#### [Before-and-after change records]
Start of Block

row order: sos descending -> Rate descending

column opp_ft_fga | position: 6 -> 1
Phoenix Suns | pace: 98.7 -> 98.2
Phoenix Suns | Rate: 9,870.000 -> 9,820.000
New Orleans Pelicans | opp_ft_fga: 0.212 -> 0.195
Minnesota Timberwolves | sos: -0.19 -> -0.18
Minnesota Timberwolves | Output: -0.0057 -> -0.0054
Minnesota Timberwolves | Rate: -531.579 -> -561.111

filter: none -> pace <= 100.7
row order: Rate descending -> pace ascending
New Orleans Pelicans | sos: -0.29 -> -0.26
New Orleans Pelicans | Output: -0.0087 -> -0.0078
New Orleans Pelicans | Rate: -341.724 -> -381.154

End of Block
Start of Block

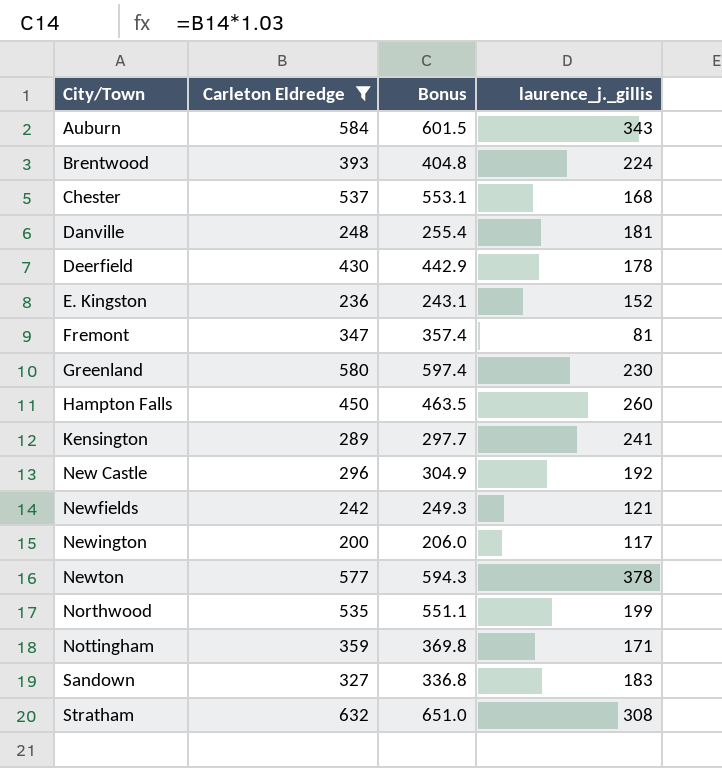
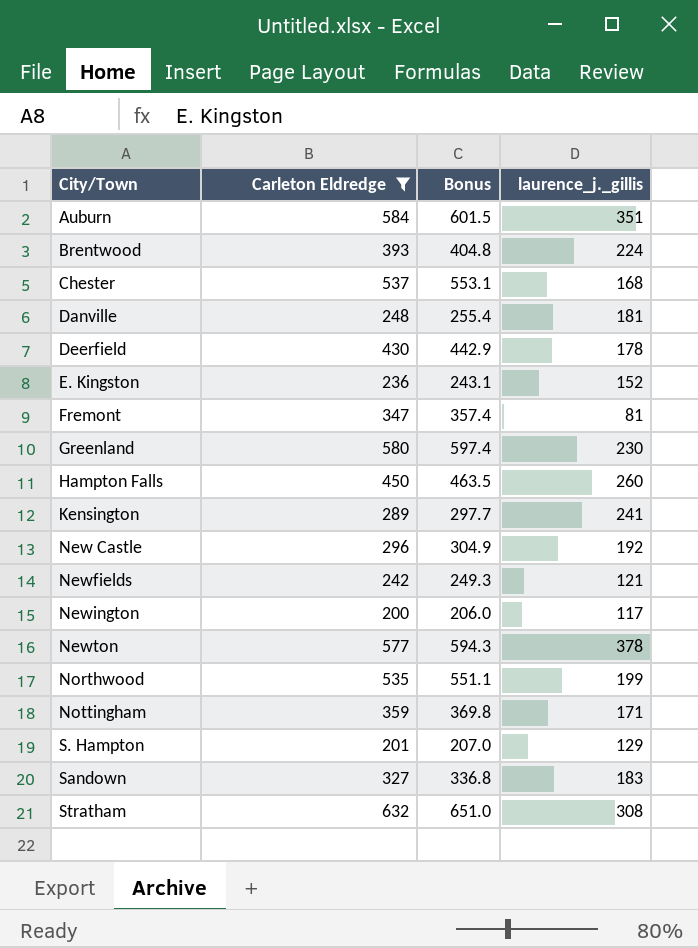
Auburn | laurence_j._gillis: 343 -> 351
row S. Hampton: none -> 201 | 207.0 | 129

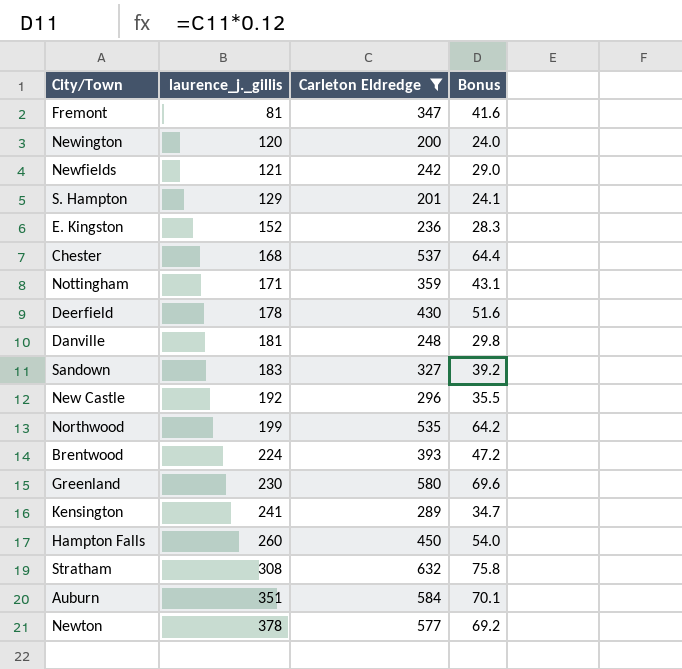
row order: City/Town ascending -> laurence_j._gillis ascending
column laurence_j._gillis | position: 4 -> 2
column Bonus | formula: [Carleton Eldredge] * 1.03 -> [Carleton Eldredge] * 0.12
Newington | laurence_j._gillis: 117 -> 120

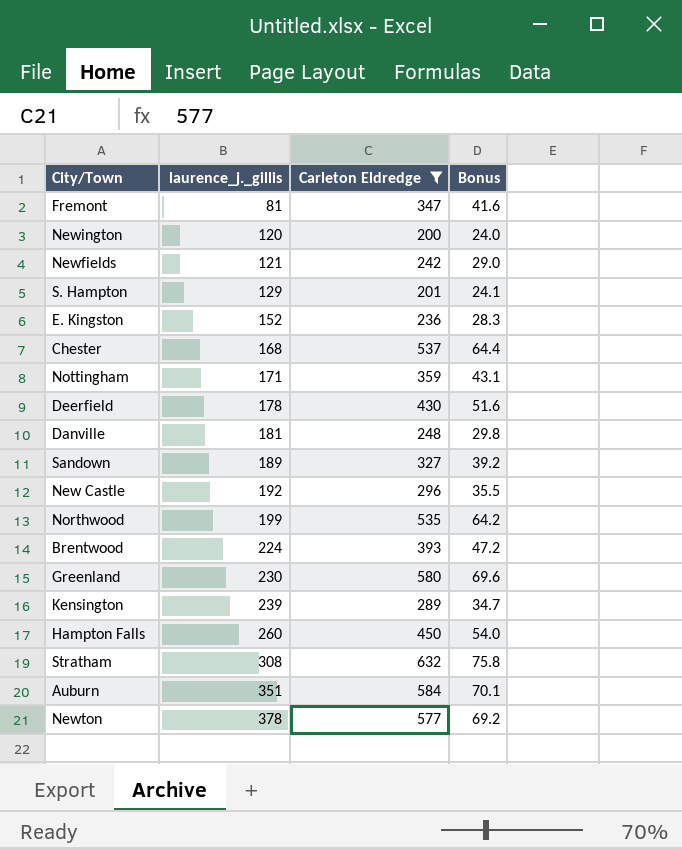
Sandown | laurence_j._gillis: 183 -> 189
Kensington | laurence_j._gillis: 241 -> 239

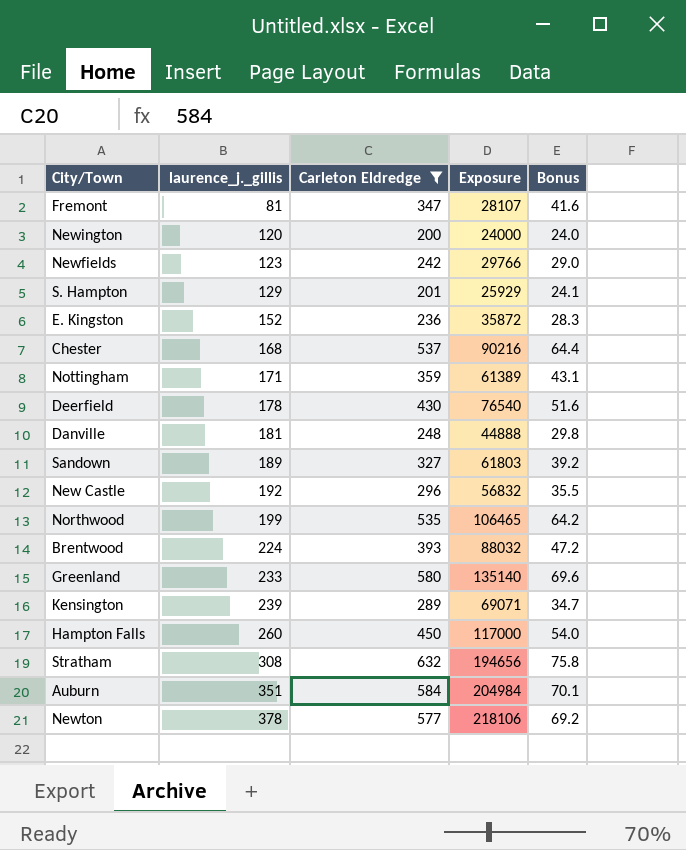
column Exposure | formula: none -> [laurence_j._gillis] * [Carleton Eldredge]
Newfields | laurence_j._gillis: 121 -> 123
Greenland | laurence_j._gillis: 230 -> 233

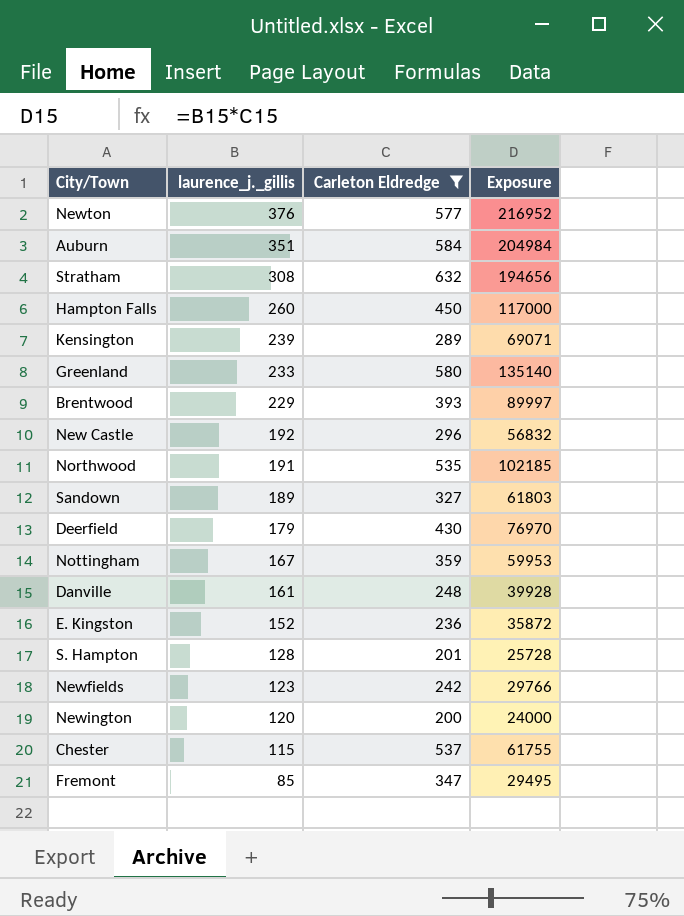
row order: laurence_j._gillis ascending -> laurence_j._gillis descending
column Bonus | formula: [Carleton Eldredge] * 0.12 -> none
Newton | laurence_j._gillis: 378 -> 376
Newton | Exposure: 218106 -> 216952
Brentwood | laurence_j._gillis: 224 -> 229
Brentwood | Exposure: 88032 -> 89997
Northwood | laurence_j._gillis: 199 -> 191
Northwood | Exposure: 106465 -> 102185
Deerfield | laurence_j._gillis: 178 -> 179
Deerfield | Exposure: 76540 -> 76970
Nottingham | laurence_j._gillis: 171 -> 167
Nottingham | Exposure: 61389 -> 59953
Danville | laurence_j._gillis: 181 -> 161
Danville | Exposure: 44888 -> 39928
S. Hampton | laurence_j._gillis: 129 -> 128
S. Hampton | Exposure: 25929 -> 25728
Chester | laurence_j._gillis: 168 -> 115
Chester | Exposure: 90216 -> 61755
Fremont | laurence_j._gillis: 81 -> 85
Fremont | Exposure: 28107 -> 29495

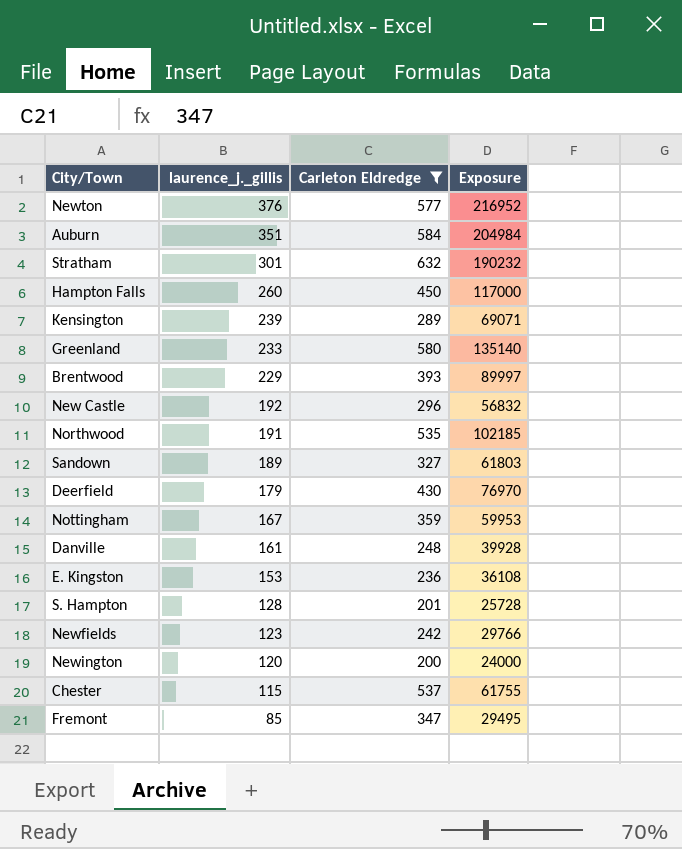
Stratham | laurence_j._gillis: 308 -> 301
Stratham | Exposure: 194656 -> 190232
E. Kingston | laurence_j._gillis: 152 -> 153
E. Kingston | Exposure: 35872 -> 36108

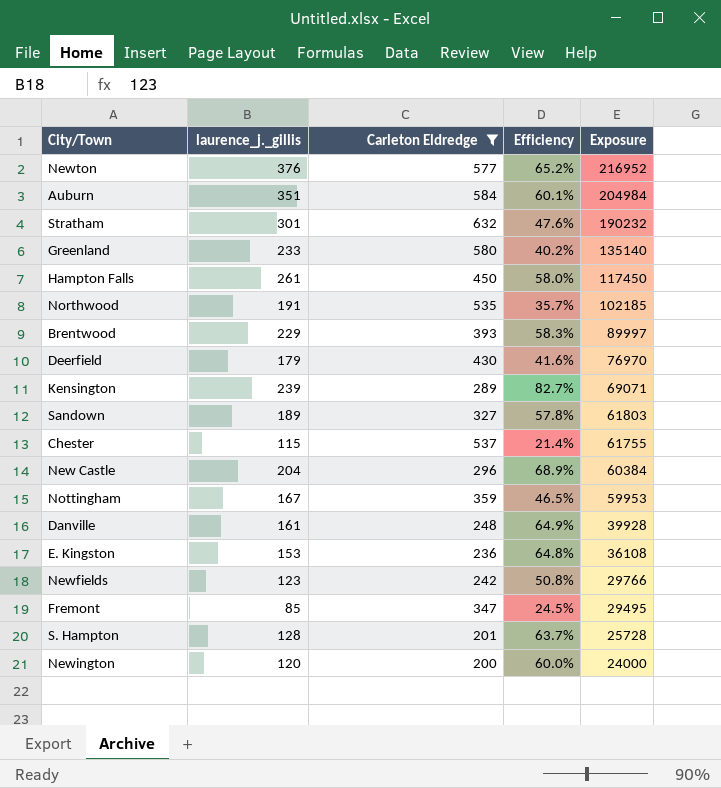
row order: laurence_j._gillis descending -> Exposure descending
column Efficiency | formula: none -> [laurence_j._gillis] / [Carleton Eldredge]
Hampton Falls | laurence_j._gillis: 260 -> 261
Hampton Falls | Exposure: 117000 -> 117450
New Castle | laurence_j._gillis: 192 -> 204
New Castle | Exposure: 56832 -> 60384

End of Block
Start of Block

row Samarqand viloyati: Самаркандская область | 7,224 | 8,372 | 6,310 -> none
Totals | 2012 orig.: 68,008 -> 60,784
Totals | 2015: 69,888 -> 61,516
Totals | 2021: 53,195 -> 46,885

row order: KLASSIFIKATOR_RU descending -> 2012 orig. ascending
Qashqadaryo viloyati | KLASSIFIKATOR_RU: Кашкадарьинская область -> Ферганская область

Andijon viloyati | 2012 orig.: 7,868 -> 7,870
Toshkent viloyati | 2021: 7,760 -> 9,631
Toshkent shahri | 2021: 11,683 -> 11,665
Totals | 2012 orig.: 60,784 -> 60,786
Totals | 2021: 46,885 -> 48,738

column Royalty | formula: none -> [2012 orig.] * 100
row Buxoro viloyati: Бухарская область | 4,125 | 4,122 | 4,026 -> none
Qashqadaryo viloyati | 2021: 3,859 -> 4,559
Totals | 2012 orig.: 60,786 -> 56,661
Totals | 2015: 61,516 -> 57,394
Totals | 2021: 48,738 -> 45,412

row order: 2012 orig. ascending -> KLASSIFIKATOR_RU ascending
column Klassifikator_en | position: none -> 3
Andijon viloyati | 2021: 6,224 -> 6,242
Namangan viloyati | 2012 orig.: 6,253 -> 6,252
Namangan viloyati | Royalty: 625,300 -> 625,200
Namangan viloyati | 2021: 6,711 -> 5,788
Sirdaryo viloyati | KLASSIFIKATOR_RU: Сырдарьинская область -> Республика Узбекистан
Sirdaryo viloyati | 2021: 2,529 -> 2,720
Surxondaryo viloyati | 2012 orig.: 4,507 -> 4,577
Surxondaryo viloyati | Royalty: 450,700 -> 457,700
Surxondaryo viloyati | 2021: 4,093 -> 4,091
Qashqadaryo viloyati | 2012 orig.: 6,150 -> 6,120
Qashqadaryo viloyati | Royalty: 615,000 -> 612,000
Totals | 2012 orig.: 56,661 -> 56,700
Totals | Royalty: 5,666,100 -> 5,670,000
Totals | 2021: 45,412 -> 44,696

End of Block

#### [Work order]
From the records above, return exactly the lines running from the one that contains "S. Hampton | Exposure: 25929 -> 25728" down to the one that contains "New Castle | Exposure: 56832 -> 60384", both included, without any pictures.

#### [Answer area]
S. Hampton | Exposure: 25929 -> 25728
Chester | laurence_j._gillis: 168 -> 115
Chester | Exposure: 90216 -> 61755
Fremont | laurence_j._gillis: 81 -> 85
Fremont | Exposure: 28107 -> 29495

Stratham | laurence_j._gillis: 308 -> 301
Stratham | Exposure: 194656 -> 190232
E. Kingston | laurence_j._gillis: 152 -> 153
E. Kingston | Exposure: 35872 -> 36108

row order: laurence_j._gillis descending -> Exposure descending
column Efficiency | formula: none -> [laurence_j._gillis] / [Carleton Eldredge]
Hampton Falls | laurence_j._gillis: 260 -> 261
Hampton Falls | Exposure: 117000 -> 117450
New Castle | laurence_j._gillis: 192 -> 204
New Castle | Exposure: 56832 -> 60384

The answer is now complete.